3. My Bloody Valentine: This Brit band, part of the long-kaput and long-forgotten “shoegazer” movement in Britain in the early 90s (so named for the direction in which the musicians looked while they were onstage), is playing NYC after 16 years of mysterious absence. I saw what I believe was their last New York show, in 1992 at what was called the Ritz (it had been Studio 54 in a previous lifetime and is something else entirely now). Let’s just say they played loudly. Not ear-ringingly loud or “please turn it down” loud or “I can’t hear myself think” loud. They played I-feel-something-in-my-chest-and-it's-scaring-me loud. The whole event seemed to be a dare to audience members, as if the band was saying, “Our ears are already blown (all of them had tinitis by that point), so we can do this as long as you can stand it.”
Or as long as you can stand up. My main memory is of people either crumpling slowly to the floor or walking, very briskly, out of the room. I stuck it out, but regretted it. Every time I heard even one note from their great album, Loveless for the next six months, I almost crumpled to the ground myself.
4. David Foster Wallace: The memorials and testimonials continue:
ESPN the Magazine (“Hey, I’m the guy who made the Federer article happen!”)
I have to admit, it still probably won’t be enough to get me to try Infinite Jest. If only it were a little, well, shorter.
5. Dinara Safina: Another win, in Tokyo, and more motivation just when she seemed ready to come down to earth, after the Open. This from a Japanese paper:
"I don't know, something clicked here," Safina said about the tournament. "I came here and really from the first day, I was playing really good tennis.

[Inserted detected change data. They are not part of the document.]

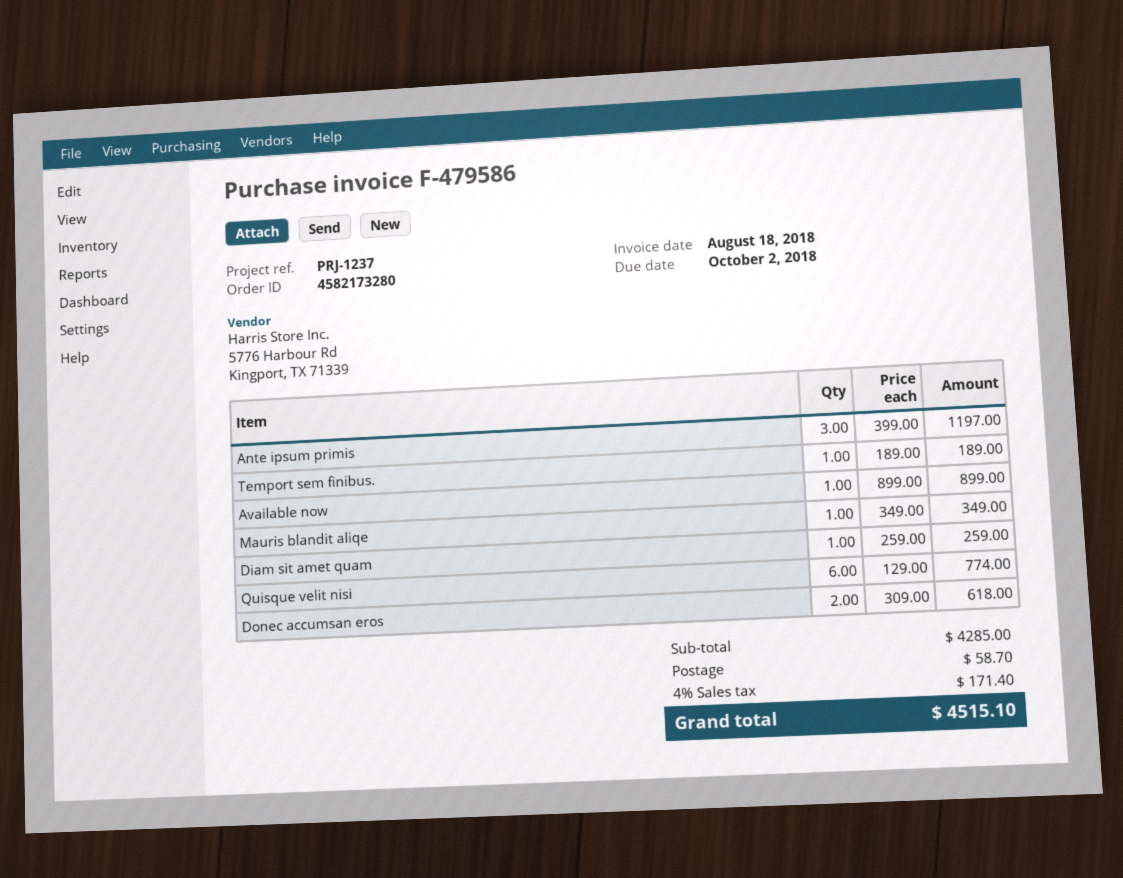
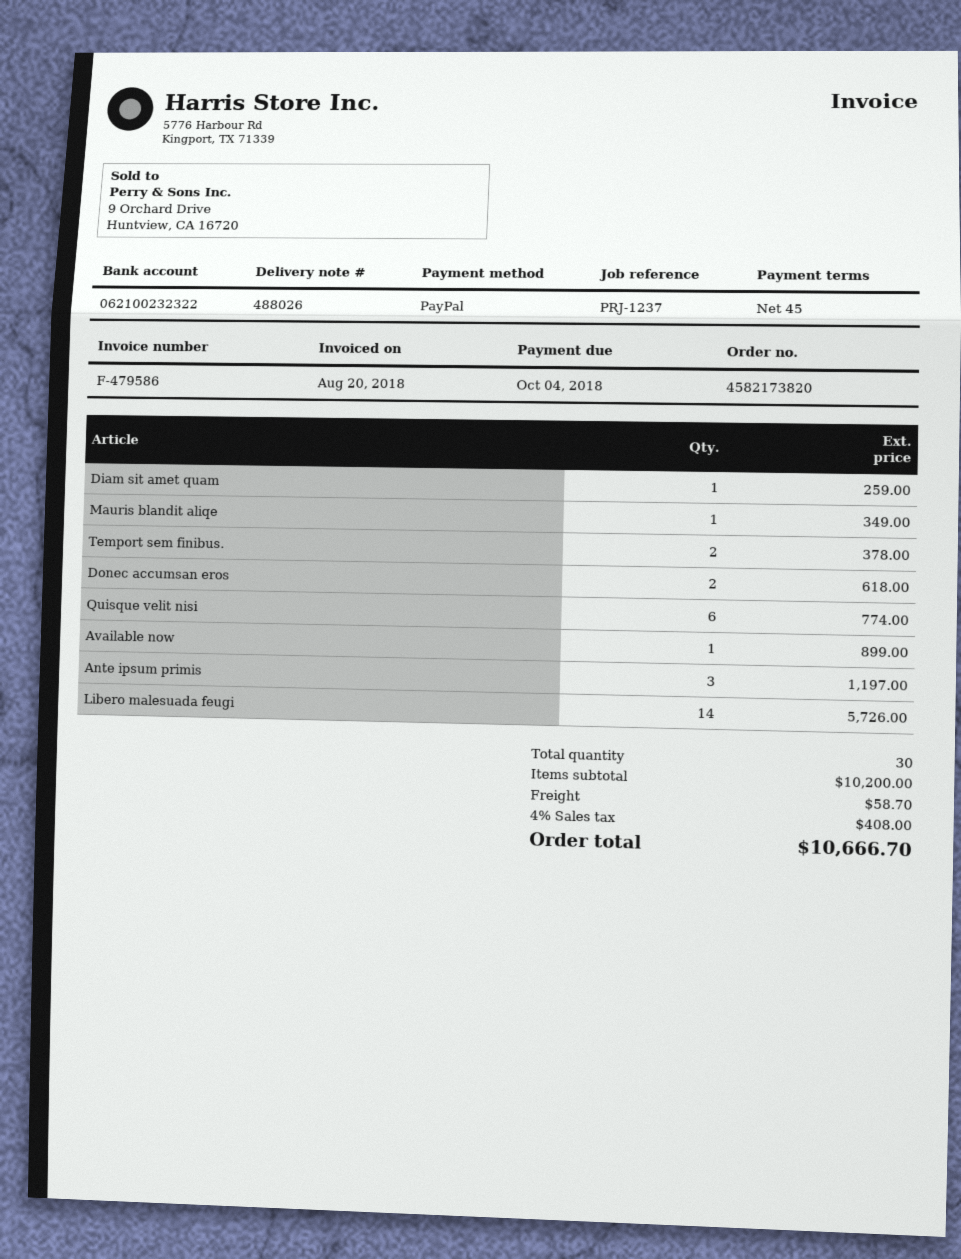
order number: 4582173280 -> 4582173820
invoice date: 2018-08-18 -> 2018-08-20
due date: 2018-10-02 -> 2018-10-04
Temport sem finibus.: 1 for 189.00 -> 2 for 378.00
Libero malesuada feugi: none -> 14 for 5726.00
subtotal: 4285.00 -> 10200.00
tax: 4% = 171.40 -> 4% = 408.00
total: 4515.10 -> 10666.70

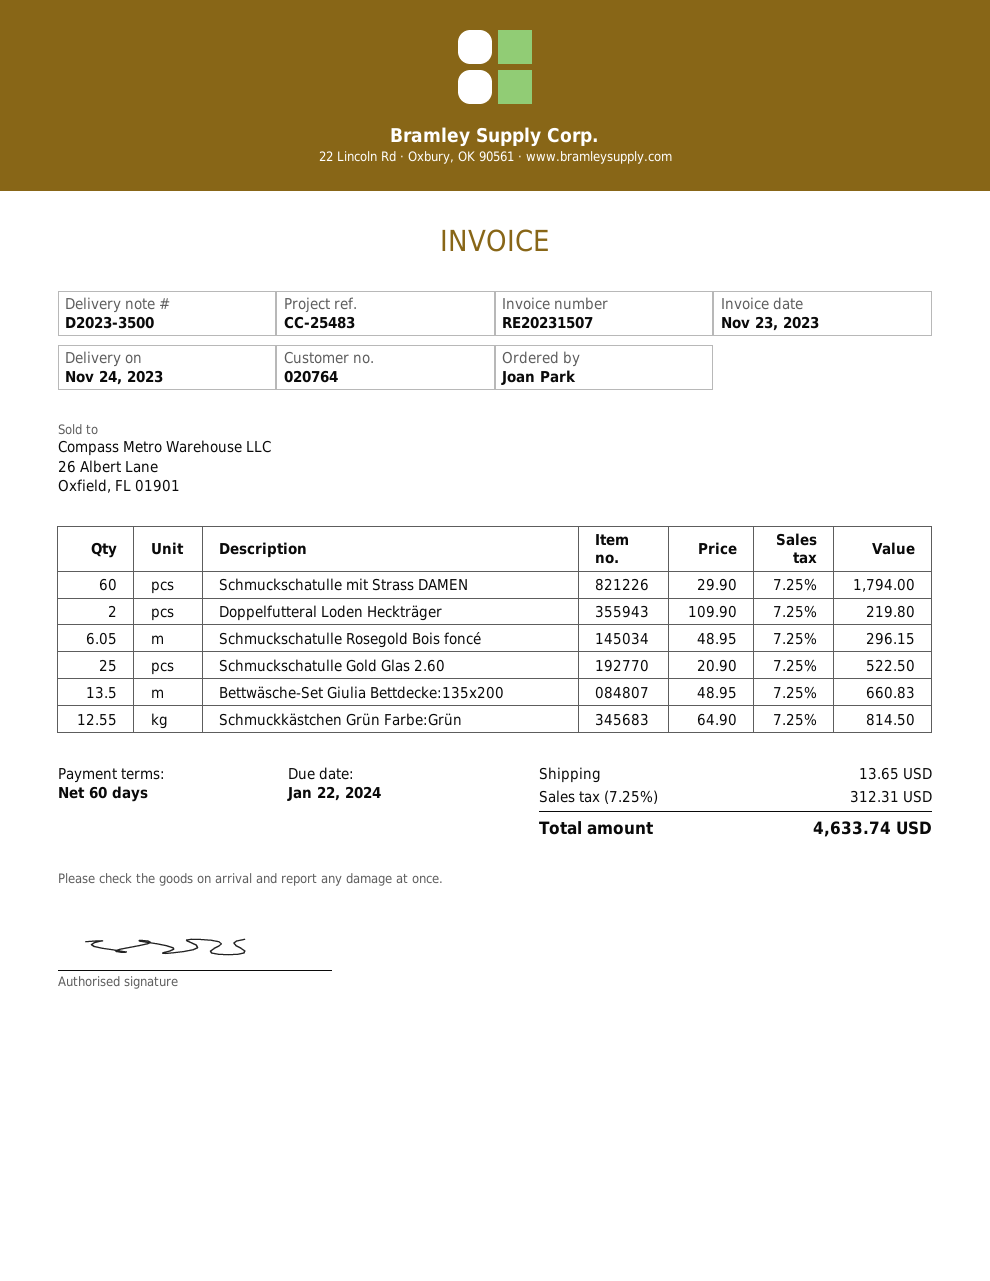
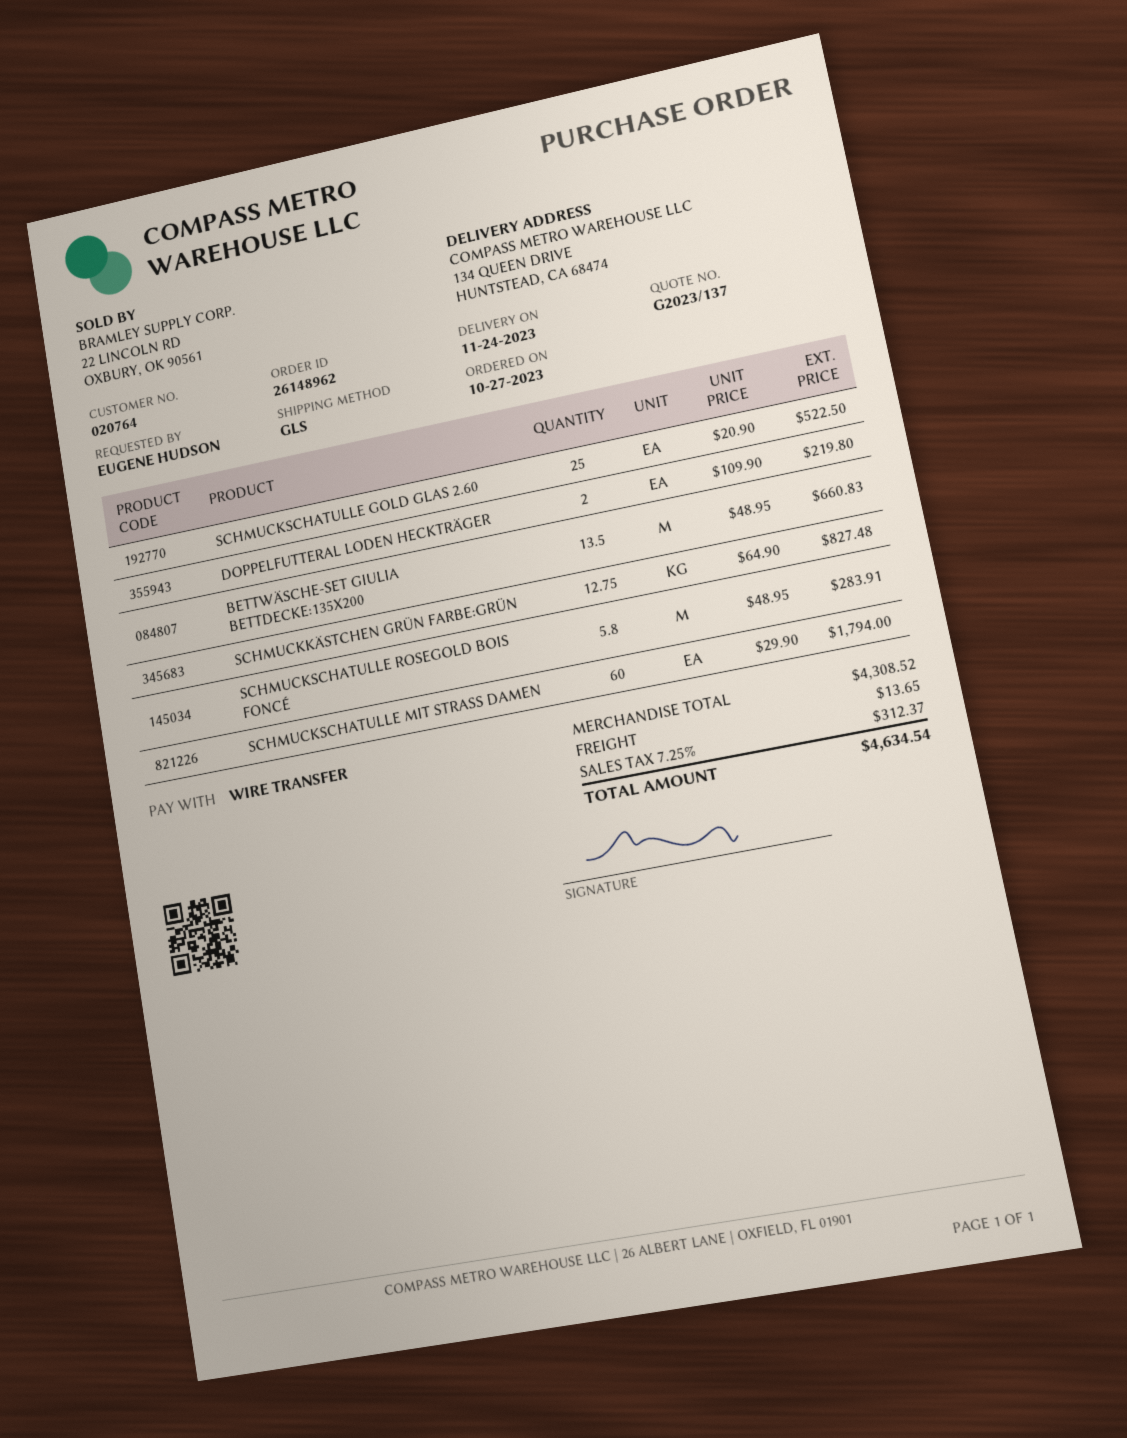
ordered by: Joan Park -> EUGENE HUDSON
Schmuckschatulle Rosegold Bois foncé: 6.05 x 48.95 = 296.15 -> 5.8 x 48.95 = 283.91
Schmuckkästchen Grün Farbe:Grün: 12.55 x 64.90 = 814.50 -> 12.75 x 64.90 = 827.48
tax: 7.25% = 312.31 -> 7.25% = 312.37
total: 4633.74 -> 4634.54

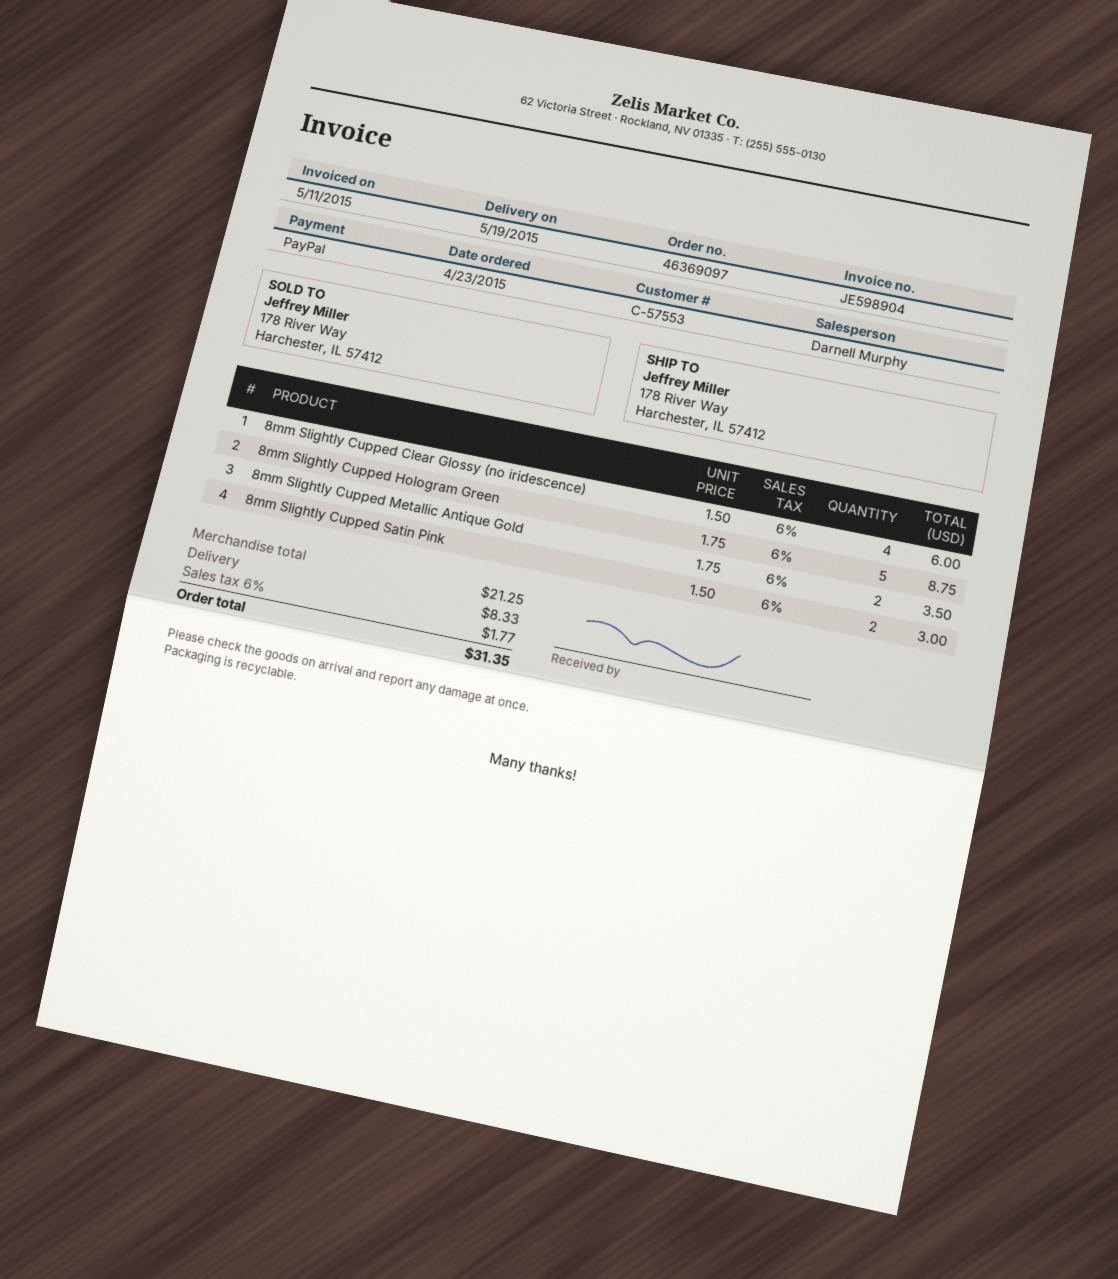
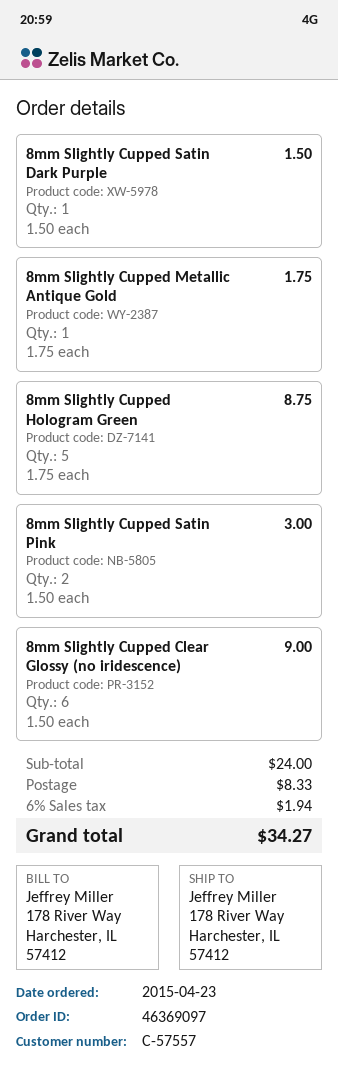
customer number: C-57553 -> C-57557
8mm Slightly Cupped Clear Glossy (no iridescence): 4 x 1.50 = 6.00 -> 6 x 1.50 = 9.00
8mm Slightly Cupped Metallic Antique Gold: 2 x 1.75 = 3.50 -> 1 x 1.75 = 1.75
8mm Slightly Cupped Satin Dark Purple: none -> 1 x 1.50 = 1.50
subtotal: 21.25 -> 24.00
tax: 6% = 1.77 -> 6% = 1.94
total: 31.35 -> 34.27

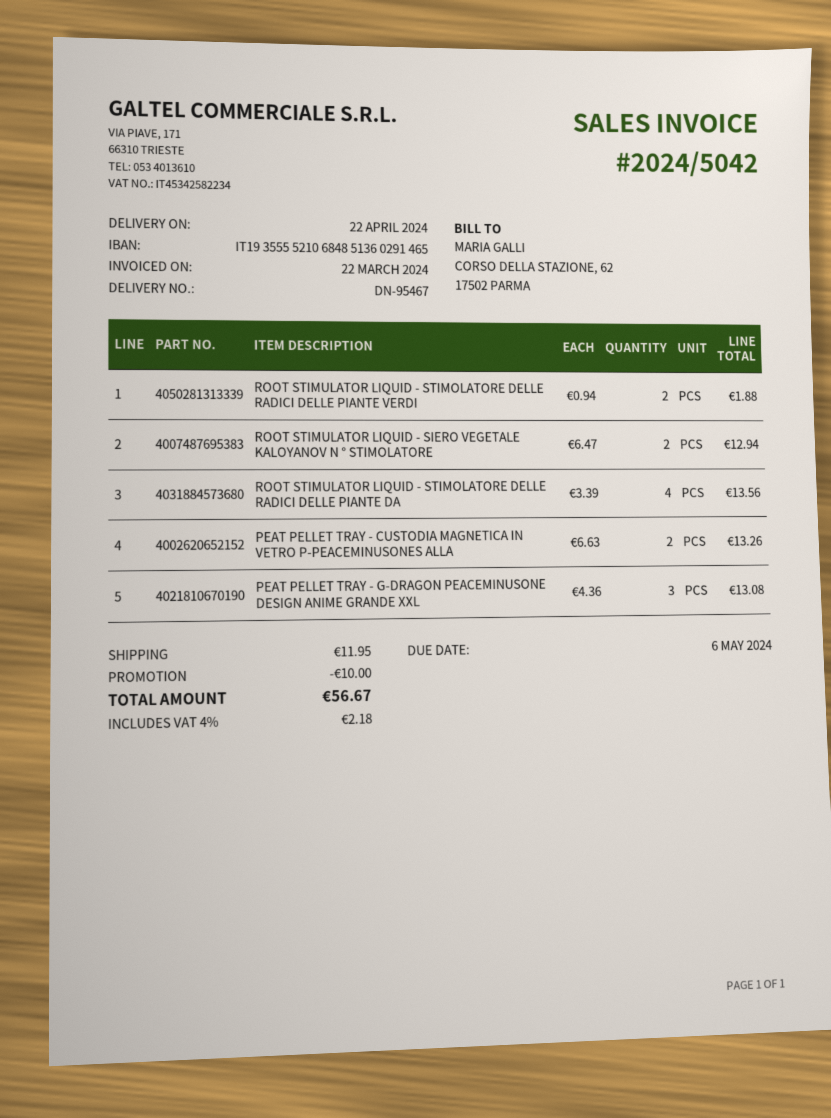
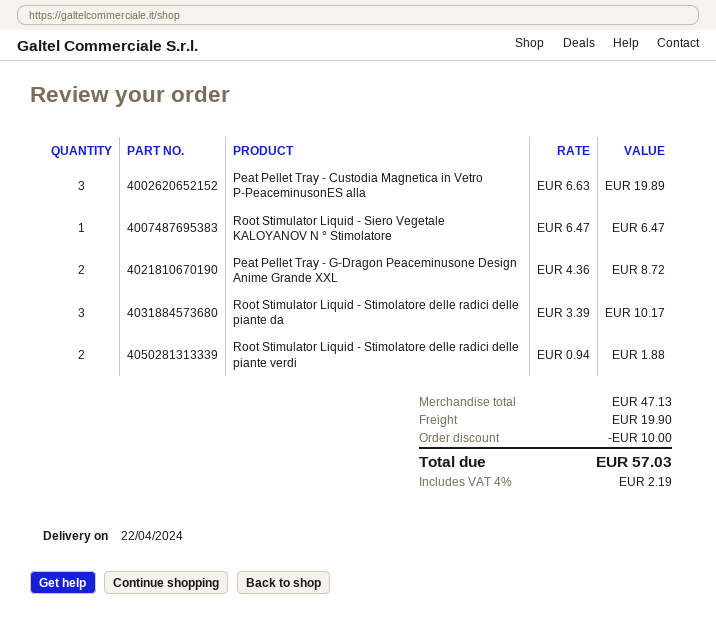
ROOT STIMULATOR LIQUID - SIERO VEGETALE KALOYANOV N ° STIMOLATORE: 2 x 6.47 = 12.94 -> 1 x 6.47 = 6.47
ROOT STIMULATOR LIQUID - STIMOLATORE DELLE RADICI DELLE PIANTE DA: 4 x 3.39 = 13.56 -> 3 x 3.39 = 10.17
PEAT PELLET TRAY - CUSTODIA MAGNETICA IN VETRO P-PEACEMINUSONES ALLA: 2 x 6.63 = 13.26 -> 3 x 6.63 = 19.89
PEAT PELLET TRAY - G-DRAGON PEACEMINUSONE DESIGN ANIME GRANDE XXL: 3 x 4.36 = 13.08 -> 2 x 4.36 = 8.72
shipping: 11.95 -> 19.90
tax: 4% = 2.18 -> 4% = 2.19
total: 56.67 -> 57.03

"Especially yesterday and today, I played my best tennis so far," said the Beijing Olympic silver medalist and French Open runnerup, who won the fifth all-Russian final on the WTA Tour this year
She said a mental boost from coach Zeljko Krajan snapped her out of a funk. "When I won the match against Kanepi, he was a little bit like, 'You still have so much more inside you. Go out there and just play your game, because if you play your game, it's so difficult to compete with you.'
"And from yesterday, I was a completely different player. Even he said, 'OK, I just have to sit and enjoy your [semifinal] match. There was nothing to say to you[.]'"
6. Mad Men. I’d heard that this journey back to Cheever country was essential viewing. I tried it over the weekend. I’m hooked. It may go a little out of its way to prove to us that life was different in 1960—housewives needed to have two stoves!—but it makes for a nice balance to my other favorite show, Gossip Girl.
7. Angry Samoans: Thinking about My Bloody Valentine makes me understand again that I’ve lost track of new music. I swore it would never happen to me, that I would always keep current, but the only “new” bands I listen to are the great ones I happened to have missed in the past. Fortunately, that well doesn’t appear to be even close to dry. This summer I dipped in and came back up with Great Plains, a nervy, witty Columbus band from the 1980s, and the Angry Samoans, a Cali punk band from earlier in that decade. (And we thought the 80s were the end of civilization as we knew it! Makes me wonder what great things I’m missing right now, when civilzation seems to be ending all over again.) The Samoans made harsh language and teasing nihilism into the closest thing I can think of to a poetry of the 'burbs. Their way non-PC lyrics wouldn’t be accepted today, which makes them all the more poetic.
Oh, one other song I've returned to recently, though it may be the opposite of poetic: "Summer of '69" by Bryan Adams. Pleasures don't come guiltier, or more pleasurable.